In the basement of the lab, researchers are putting natural gas engines to another use – to mimic the decentralized production of electricity. InteGrid, a megawatt-scale smart-grid laboratory, is a joint effort by CSU and local company Spirae and funded in part by Energienet.dk, a Denmark utility, to determine how to use wind energy more effectively.

“Denmark gets over 25 percent of their power from the wind,” Willson said. “When the wind speed changes, that causes instabilities in the electric grid, and before you can go to higher penetrations of wind, you need to be able to resolve that. Spirae had developed some technology to stabilize that.”

Denmark liked the idea but decided it needed to be applied first at a large scale in a laboratory before it was tested on the grid.
“There was actually no laboratory large enough in Denmark, other parts of Europe or the U.S., so we were asked to set up this facility,” Willson said. “At the time we didn’t know a lot about electric grids, but we do big stuff, so we were asked to build this large-scale facility.”

Willson pointed to a diesel engine that is programmed with the dynamics of wind farms. Based on historical data or through Internet connections, they can behave like wind generation in Denmark, he said.

The smart grid lab is now at the heart of FortZED, a program by the Department of Energy to create a net-zero energy district in the area of Fort Collins that includes downtown and the CSU campus. Participating entities also include Spirae, Woodward Governor and New Belgium Brewing. The lab will be working on hardware, software and control systems for the project.

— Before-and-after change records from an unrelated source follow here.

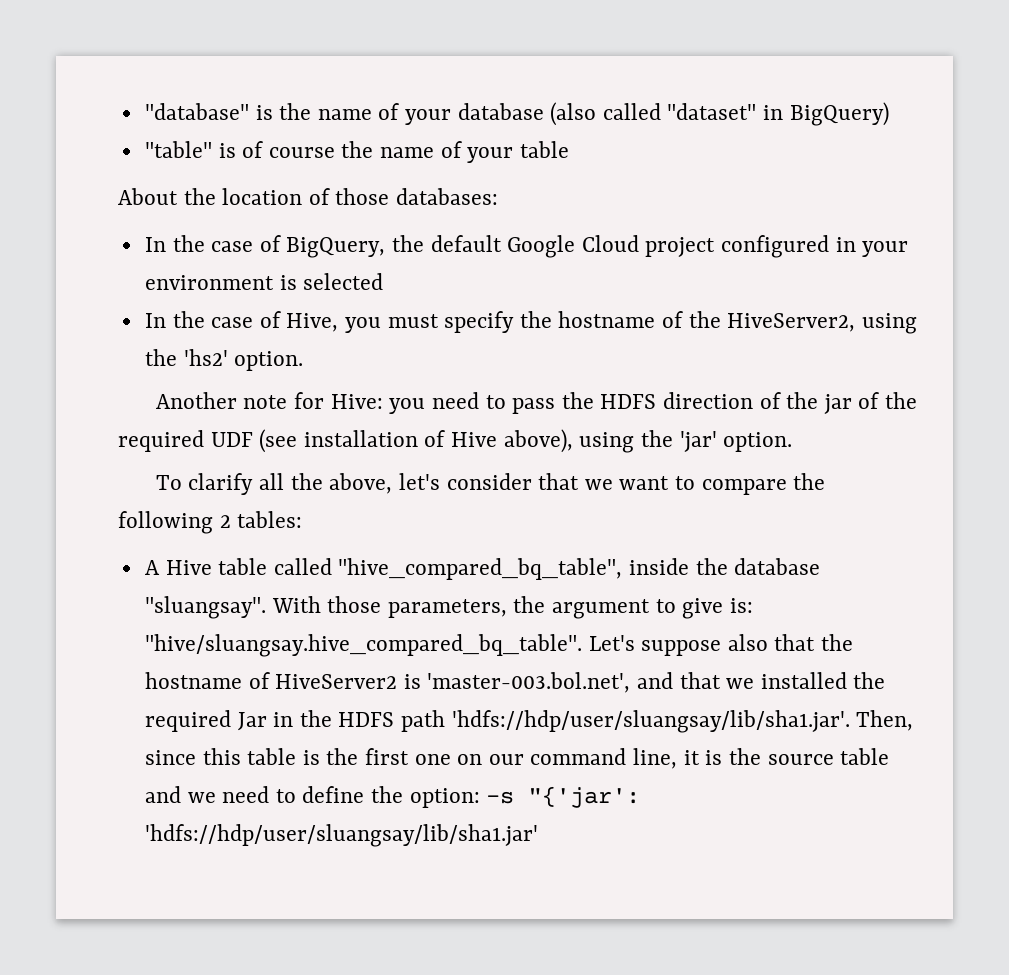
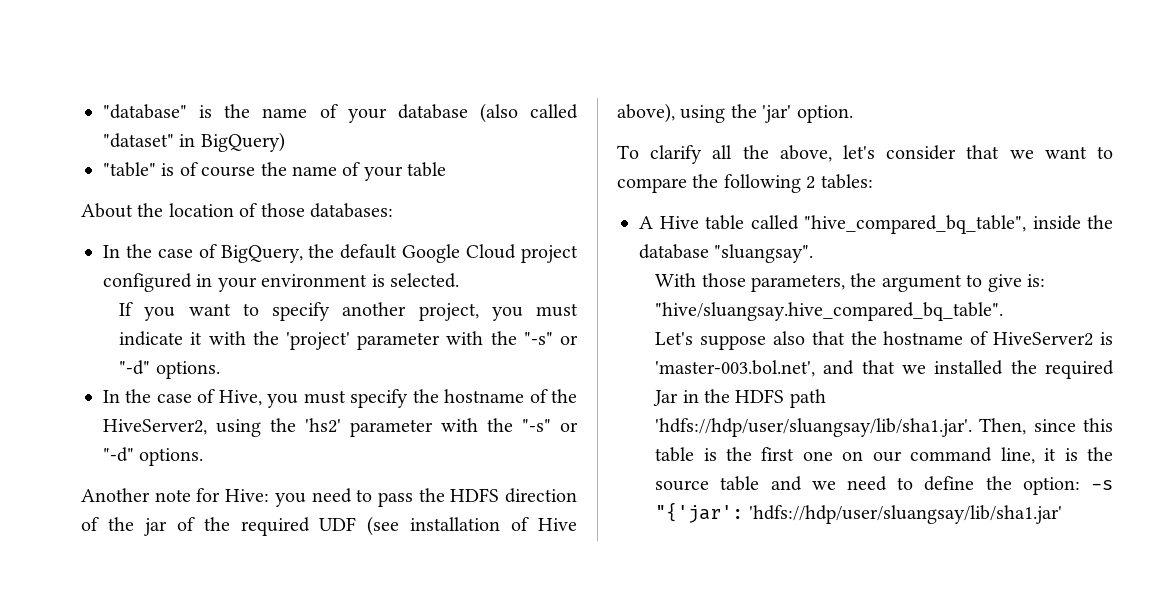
[303,273,384,290] selected -> [390,273,459,288] [119,302,578,321] [119,331,579,350] [119,360,220,379] selected. // If you want to specify another project, you must indicate it with the 'project' parameter with the "-s" or "-d" options.
[234,351,304,371] option. -> [350,418,578,437] [103,447,204,466] parameter with the "-s" or "-d" options.
(266, 607) none -> (814, 253) //
(582, 645) none -> (1004, 311) //

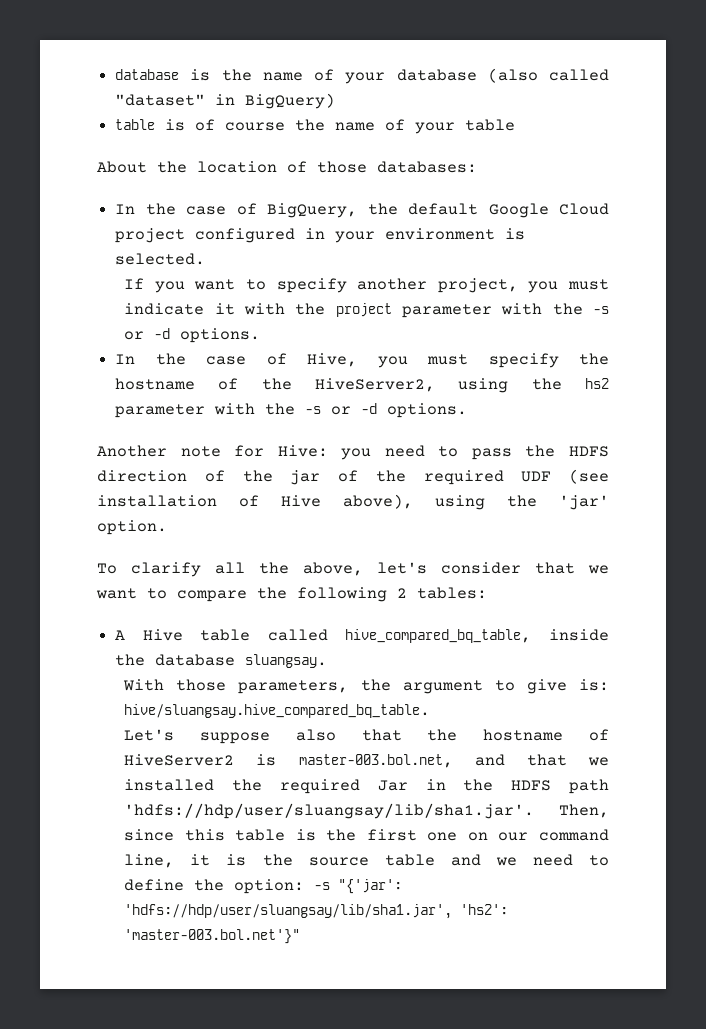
[103,104,187,119] "database" -> [115,69,180,80] database
[103,162,156,177] "table" -> [115,119,156,130] table
[285,331,579,350] [119,360,151,375] 'project' parameter with the "-s" or "-d" -> [335,303,609,318] [124,328,171,340] project parameter with the -s or -d
[305,418,578,437] [103,447,134,462] 'hs2' parameter with the "-s" or "-d" -> [585,378,609,389] [115,403,378,418] hs2 parameter with the -s or -d
[804,215,1026,234] "hive_compared_bq_table", -> [345,629,532,643] hive_compared_bq_table,
[714,244,814,263] "sluangsay". -> [245,654,328,668] sluangsay.
[655,302,1004,321] "hive/sluangsay.hive_compared_bq_table". -> [124,704,431,718] hive/sluangsay.hive_compared_bq_table.
[655,360,816,377] 'master-003.bol.net', -> [298,754,453,768] master-003.bol.net,
[748,505,1062,524] 'hdfs://hdp/user/sluangsay/lib/sha1.jar' -> [124,904,509,919] [124,929,301,944] 'hdfs://hdp/user/sluangsay/lib/sha1.jar', 'hs2': 'master-003.bol.net'}"

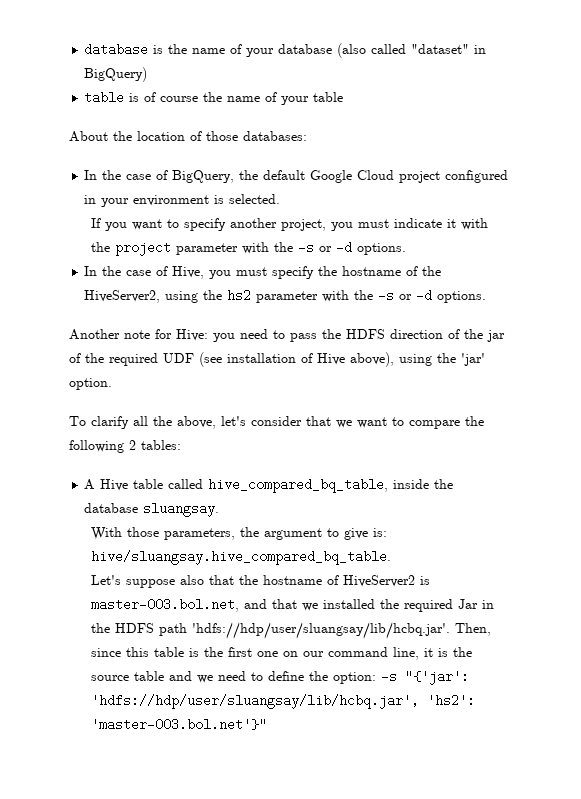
[124,803,535,819] 'hdfs://hdp/user/sluangsay/lib/sha1.jar'. -> [192,622,451,639] 'hdfs://hdp/user/sluangsay/lib/hcbq.jar'.
[124,904,453,919] 'hdfs://hdp/user/sluangsay/lib/sha1.jar', -> [91,694,420,709] 'hdfs://hdp/user/sluangsay/lib/hcbq.jar',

“As part of that program … we will have the ability to control large loads in the area so we can switch them on and off,” Willson said. That ability will help drive the use of plug-in hybrid-electric vehicles and enable the system to adjust to peak electricity demand – such as when commuters return home after work and plug in their hybrids to recharge the batteries.

“So you may plug in, but the grid may choose not to charge your batteries at that point and charge them a little bit later,” Willson said. “And if we have really high demand, it may buy the power that is in your batteries of your car and put those out on the grid.”

POWERED BY POND SCUM

Outside the lab, what looks like a small swimming pool is arranged in rows and covered by plastic panels. Under the panels, researchers are growing algae to harvest for biofuel. It’s a smaller version of a large-scale site they have established on the Southern Ute Indian Tribe Reservation outside Durango that is 30 times as large. Investors in Solix Biofuels – a for-profit company spun off from CSU in 2006 – include Fort Collins-based Bohemian Investments, oil refining giant Valero Energy Corp., Boulder-based Infield Capital, Southern Ute Alternative Energy LLC, and Shanghai Alliance Investment Ltd. These partners aren’t expecting an early exit.

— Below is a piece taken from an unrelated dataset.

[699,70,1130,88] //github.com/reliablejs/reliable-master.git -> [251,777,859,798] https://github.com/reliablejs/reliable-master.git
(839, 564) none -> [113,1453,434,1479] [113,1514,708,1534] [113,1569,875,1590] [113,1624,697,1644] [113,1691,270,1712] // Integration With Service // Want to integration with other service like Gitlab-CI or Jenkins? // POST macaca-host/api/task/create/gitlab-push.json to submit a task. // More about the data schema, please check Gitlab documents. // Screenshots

“Our investors understand that this is going to take awhile to develop this technology. And what they’re really interested in is having access to the technology for the long term,” Willson said.
Long-term success means competing with oil on price, something the company expects to achieve within three to five years.

“In the near term, it may be $80 a barrel; beyond that it may be in the $60 range.” To hit such numbers, the company will need to extract value from the byproducts of production, such as a carbohydrate mixture that can be used to make animal feed. The company will not make the finished refined product but rather is developing the systems for harvesting algae and extracting the oil.

“Work done by the National Renewable Energy Laboratory estimates production possibilities of 5,000 to 10,000 gallons of oil per acre per year,” Willson said. “To put that in perspective, soy or canola is typically 50 to 100 gallons of oil per acre per year. So there’s a hundred times greater potential production from algae than from standard crops.

“No one’s there yet – we aren’t – but we essentially are producing at a rate equivalent to about 2,000 gallons per acre per year in the photosynthetic area. We’re maybe 40 times soy right now.”

The race is on. And the world will be watching.